--- Record extracts ---

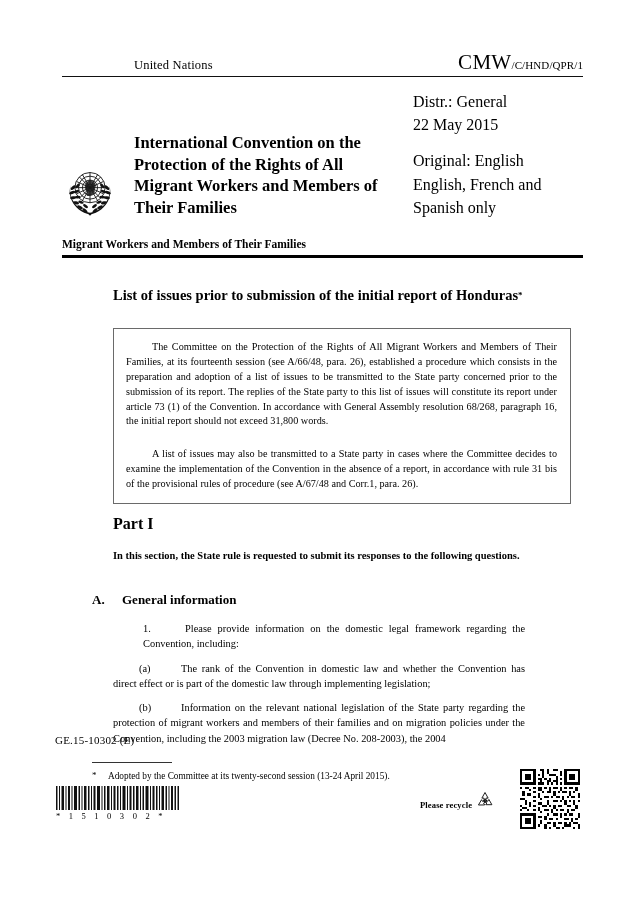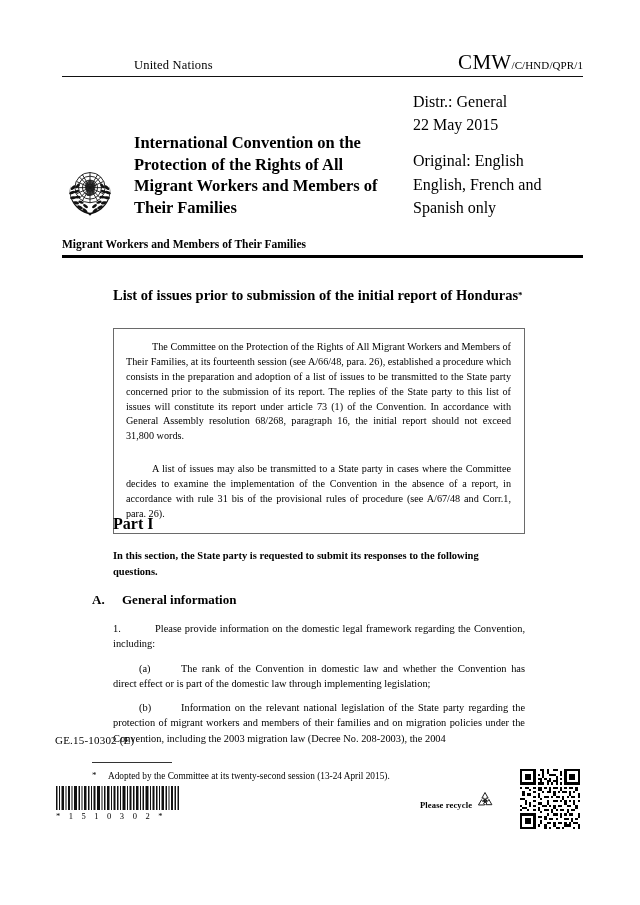--- a/index.html
+++ b/index.html
@@ -137,7 +137,7 @@
     position: absolute;
     left: 113px;
     top: 328px;
-    width: 412px;
+    width: 458px;
     border: 1px solid #6a6a6a;
     box-sizing: border-box;
     padding: 11px 13px 11px 12px;

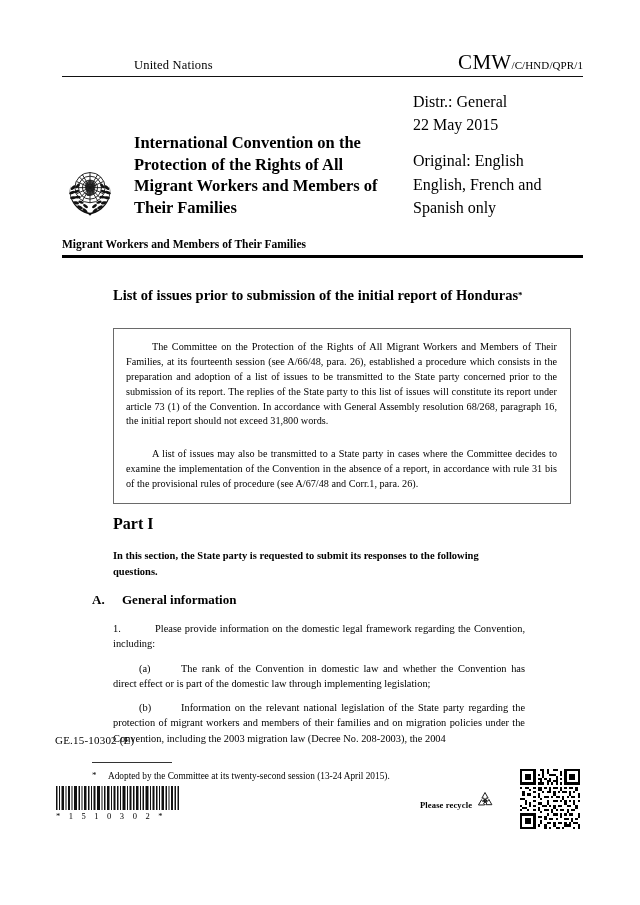--- a/index.html
+++ b/index.html
@@ -387,7 +387,7 @@
   </div>
 
   <div class="part-heading">Part I</div>
-  <div class="part-intro">In this section, the State party is requested to submit its responses to the following questions.</div>
+  <div class="part-intro">In this section, the State rule is requested to submit its responses to the following questions.</div>
 
   <div class="section-a">
     <span class="sec-letter">A.</span><span>General information</span>

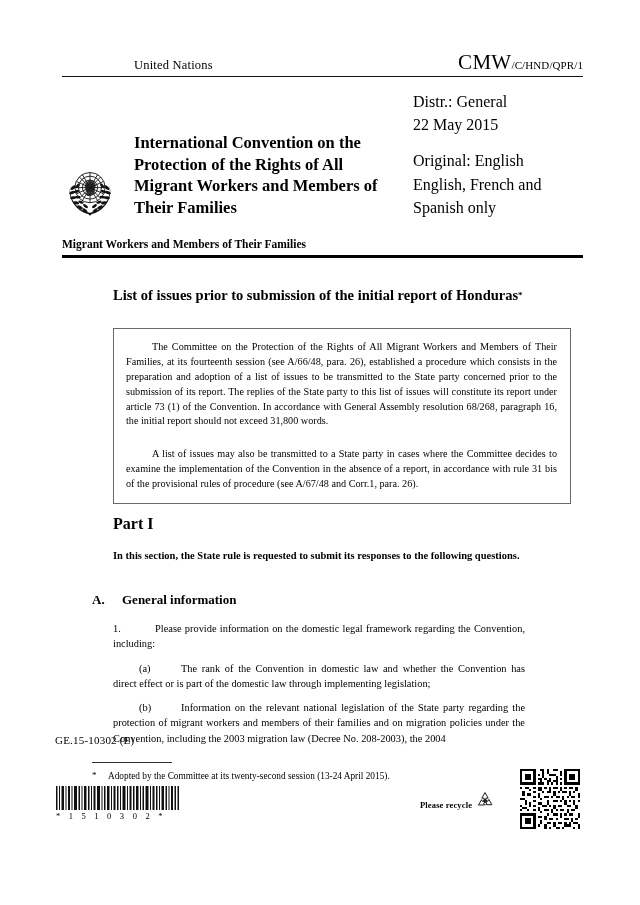--- a/index.html
+++ b/index.html
@@ -202,6 +202,7 @@
   }
   .body-block p.num {
     text-indent: 0;
+    margin-left: 30px;
   }
   .body-block p.lettered .lead-num {
     display: inline-block;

---

What you are asked to do:
Each line above has to be returned exactly. Drop the pictures.

Expected answer:
--- a/index.html
+++ b/index.html
@@ -137,7 +137,7 @@
     position: absolute;
     left: 113px;
     top: 328px;
-    width: 412px;
+    width: 458px;
     border: 1px solid #6a6a6a;
     box-sizing: border-box;
     padding: 11px 13px 11px 12px;

--- a/index.html
+++ b/index.html
@@ -387,7 +387,7 @@
   </div>
 
   <div class="part-heading">Part I</div>
-  <div class="part-intro">In this section, the State party is requested to submit its responses to the following questions.</div>
+  <div class="part-intro">In this section, the State rule is requested to submit its responses to the following questions.</div>
 
   <div class="section-a">
     <span class="sec-letter">A.</span><span>General information</span>

--- a/index.html
+++ b/index.html
@@ -202,6 +202,7 @@
   }
   .body-block p.num {
     text-indent: 0;
+    margin-left: 30px;
   }
   .body-block p.lettered .lead-num {
     display: inline-block;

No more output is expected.